- _INSTRUCTIONS FOR THE TASK_:
Across the records, find how many lines include the string "Frankrijk" and answer with only the figure.

- _Modification records_:
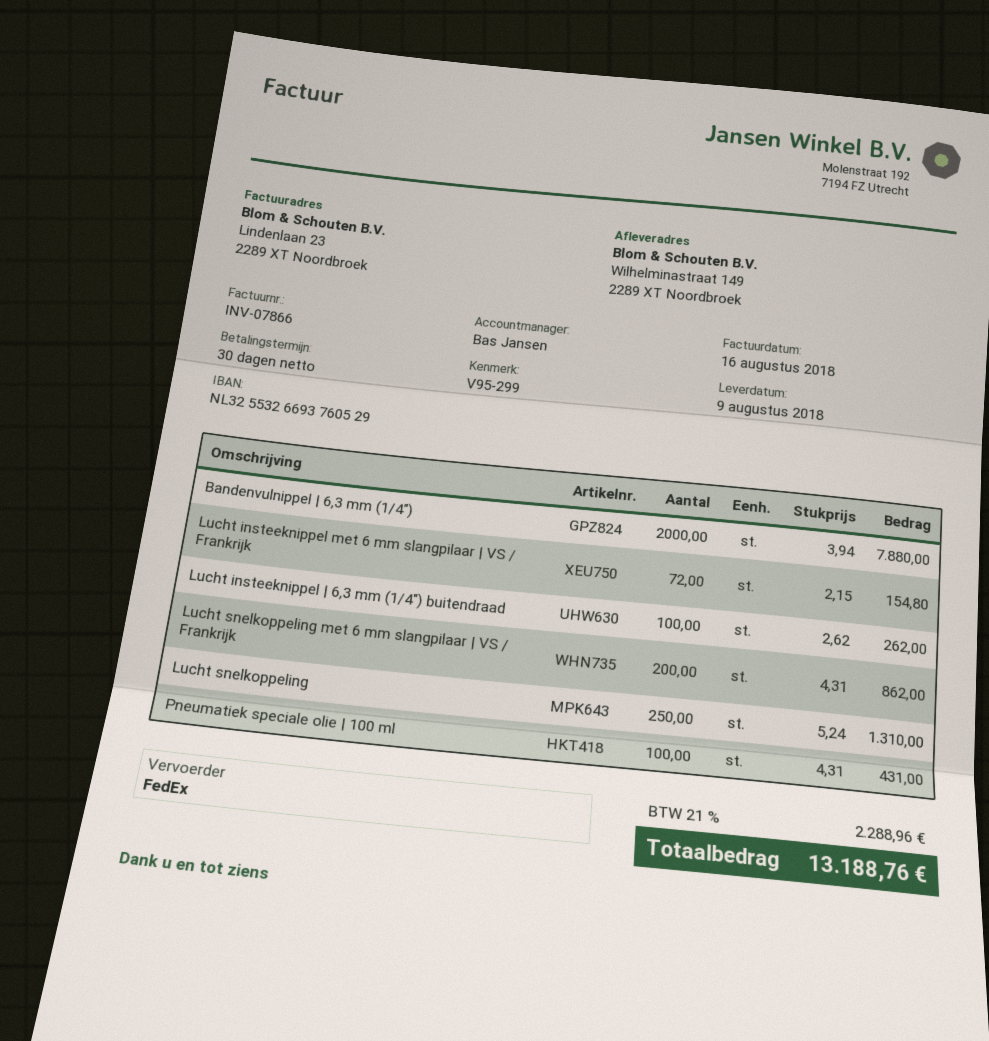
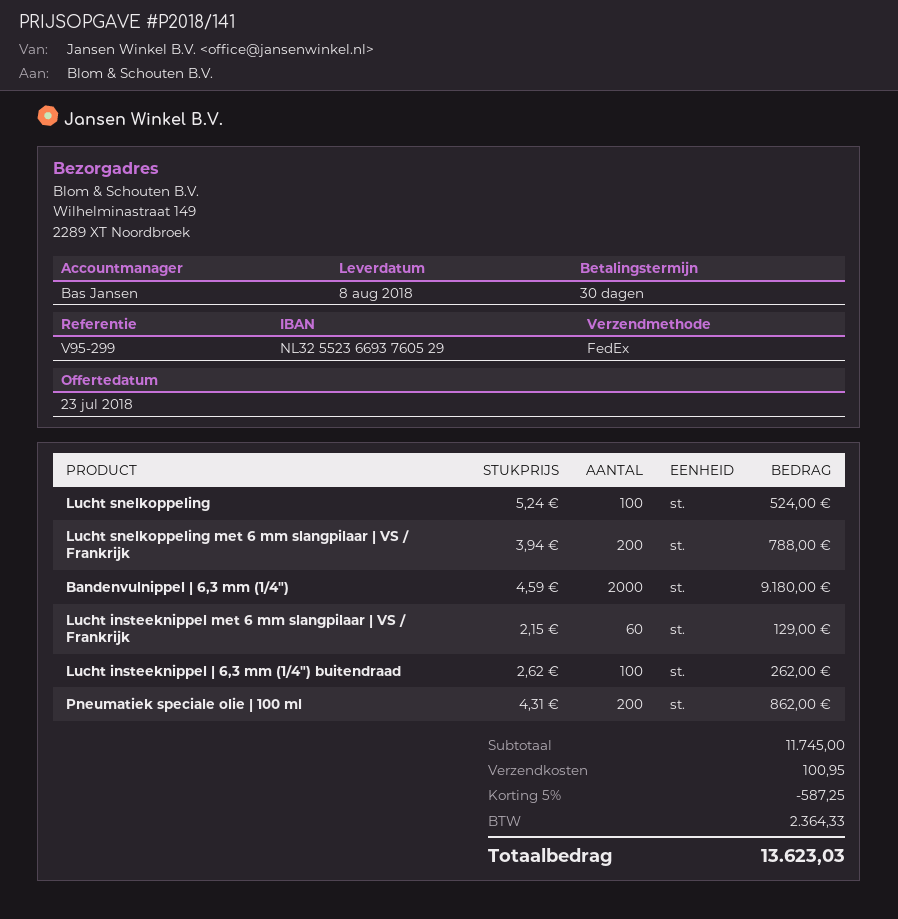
delivery date: 2018-08-09 -> 2018-08-08
bank account: NL3255326693760529 -> NL3255236693760529
Bandenvulnippel | 6,3 mm (1/4"): 2000 x 3.94 = 7880.00 -> 2000 x 4.59 = 9180.00
Lucht insteeknippel met 6 mm slangpilaar | VS / Frankrijk: 72 x 2.15 = 154.80 -> 60 x 2.15 = 129.00
Lucht snelkoppeling met 6 mm slangpilaar | VS / Frankrijk: 200 x 4.31 = 862.00 -> 200 x 3.94 = 788.00
Lucht snelkoppeling: 250 x 5.24 = 1310.00 -> 100 x 5.24 = 524.00
Pneumatiek speciale olie | 100 ml: 100 x 4.31 = 431.00 -> 200 x 4.31 = 862.00
discount: none -> 5% = 587.25
shipping: none -> 100.95
tax: 2288.96 -> 2364.33
total: 13188.76 -> 13623.03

- _SOLUTION BELOW_:
2